» WORK INSTRUCTIONS
In the listing below, identify each line with the word "none" and return those lines.

» DATA SUPPLIED
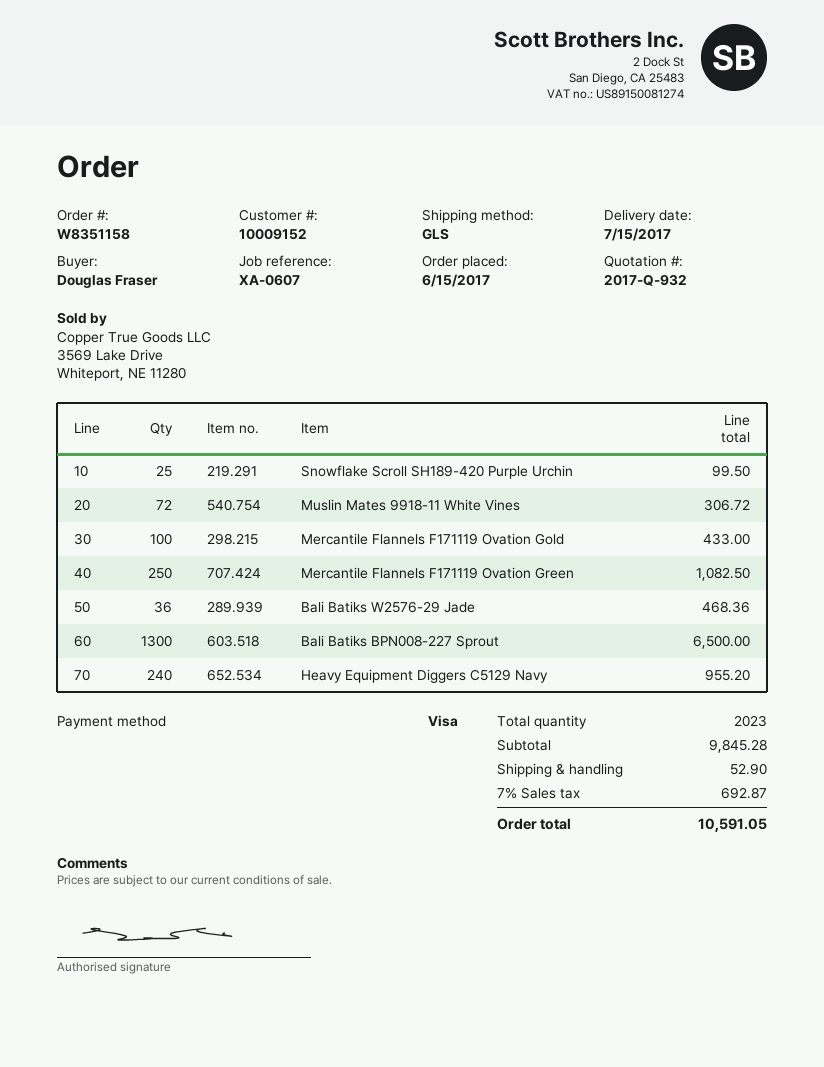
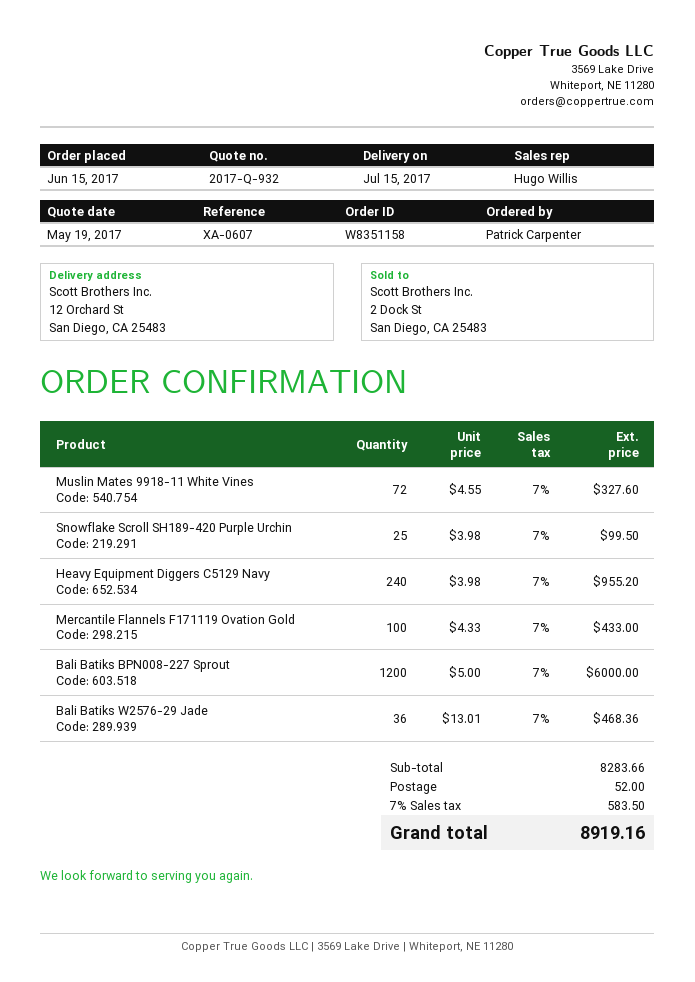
ordered by: Douglas Fraser -> Patrick Carpenter
Muslin Mates 9918-11 White Vines: 72 for 306.72 -> 72 for 327.60
Mercantile Flannels F171119 Ovation Green: 250 for 1082.50 -> none
Bali Batiks BPN008-227 Sprout: 1300 for 6500.00 -> 1200 for 6000.00
subtotal: 9845.28 -> 8283.66
shipping: 52.90 -> 52.00
tax: 7% = 692.87 -> 7% = 583.50
total: 10591.05 -> 8919.16

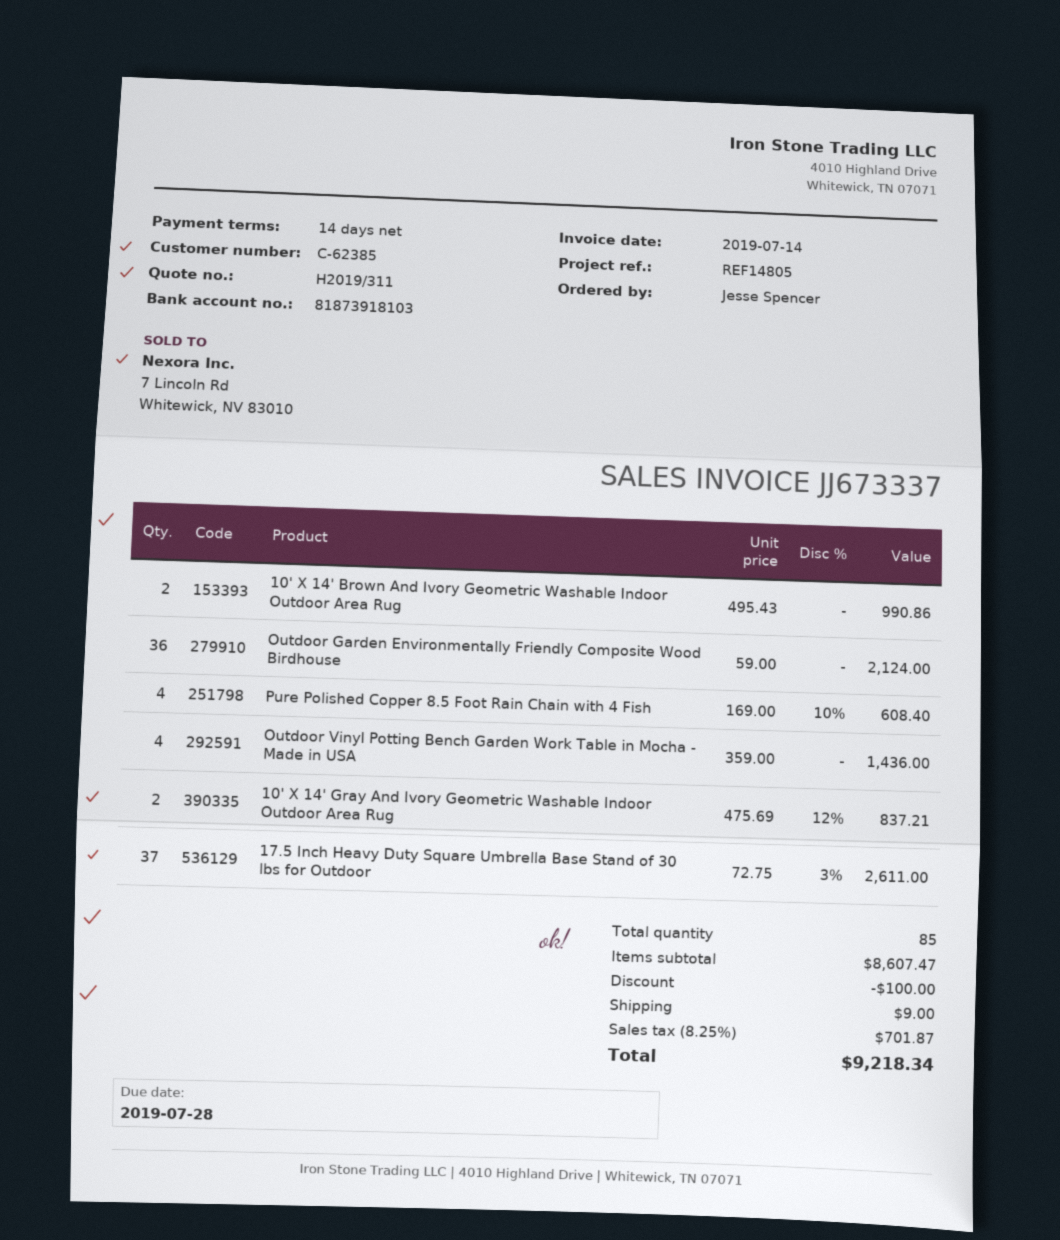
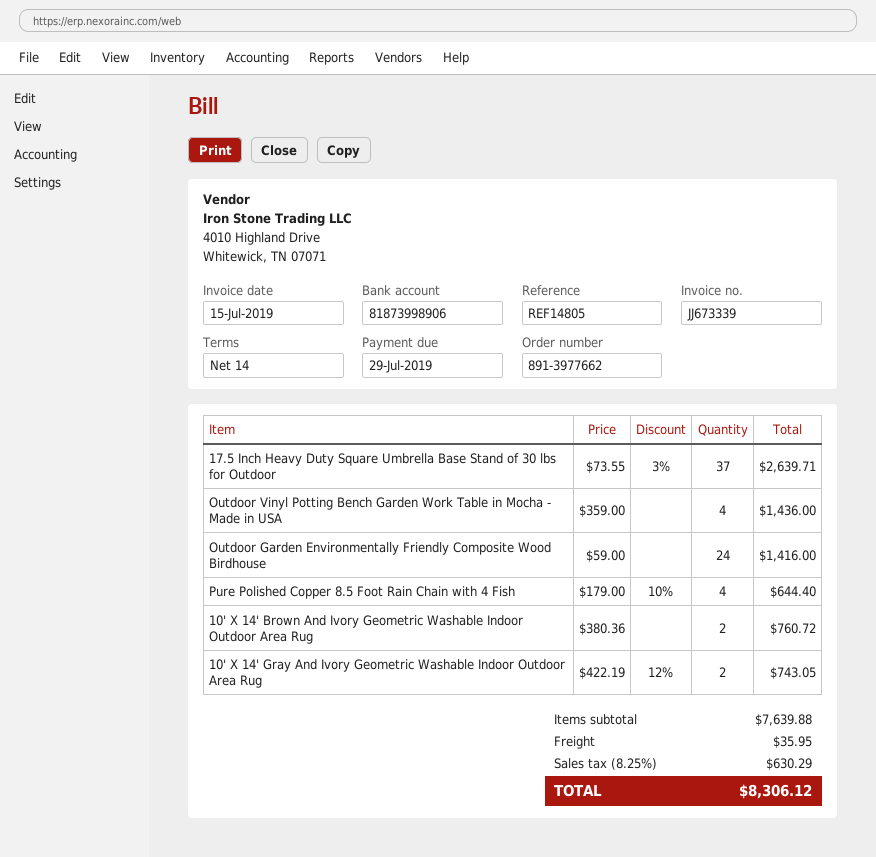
invoice number: JJ673337 -> JJ673339
invoice date: 2019-07-14 -> 2019-07-15
due date: 2019-07-28 -> 2019-07-29
bank account: 81873918103 -> 81873998906
10' X 14' Brown And Ivory Geometric Washable Indoor Outdoor Area Rug: 2 x 495.43 = 990.86 -> 2 x 380.36 = 760.72
Outdoor Garden Environmentally Friendly Composite Wood Birdhouse: 36 x 59.00 = 2124.00 -> 24 x 59.00 = 1416.00
Pure Polished Copper 8.5 Foot Rain Chain with 4 Fish: 4 x 169.00 - 10% = 608.40 -> 4 x 179.00 - 10% = 644.40
10' X 14' Gray And Ivory Geometric Washable Indoor Outdoor Area Rug: 2 x 475.69 - 12% = 837.21 -> 2 x 422.19 - 12% = 743.05
17.5 Inch Heavy Duty Square Umbrella Base Stand of 30 lbs for Outdoor: 37 x 72.75 - 3% = 2611.00 -> 37 x 73.55 - 3% = 2639.71
subtotal: 8607.47 -> 7639.88
discount: 100.00 -> none
shipping: 9.00 -> 35.95
tax: 8.25% = 701.87 -> 8.25% = 630.29
total: 9218.34 -> 8306.12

» EXPECTED ANSWER
Mercantile Flannels F171119 Ovation Green: 250 for 1082.50 -> none
discount: 100.00 -> none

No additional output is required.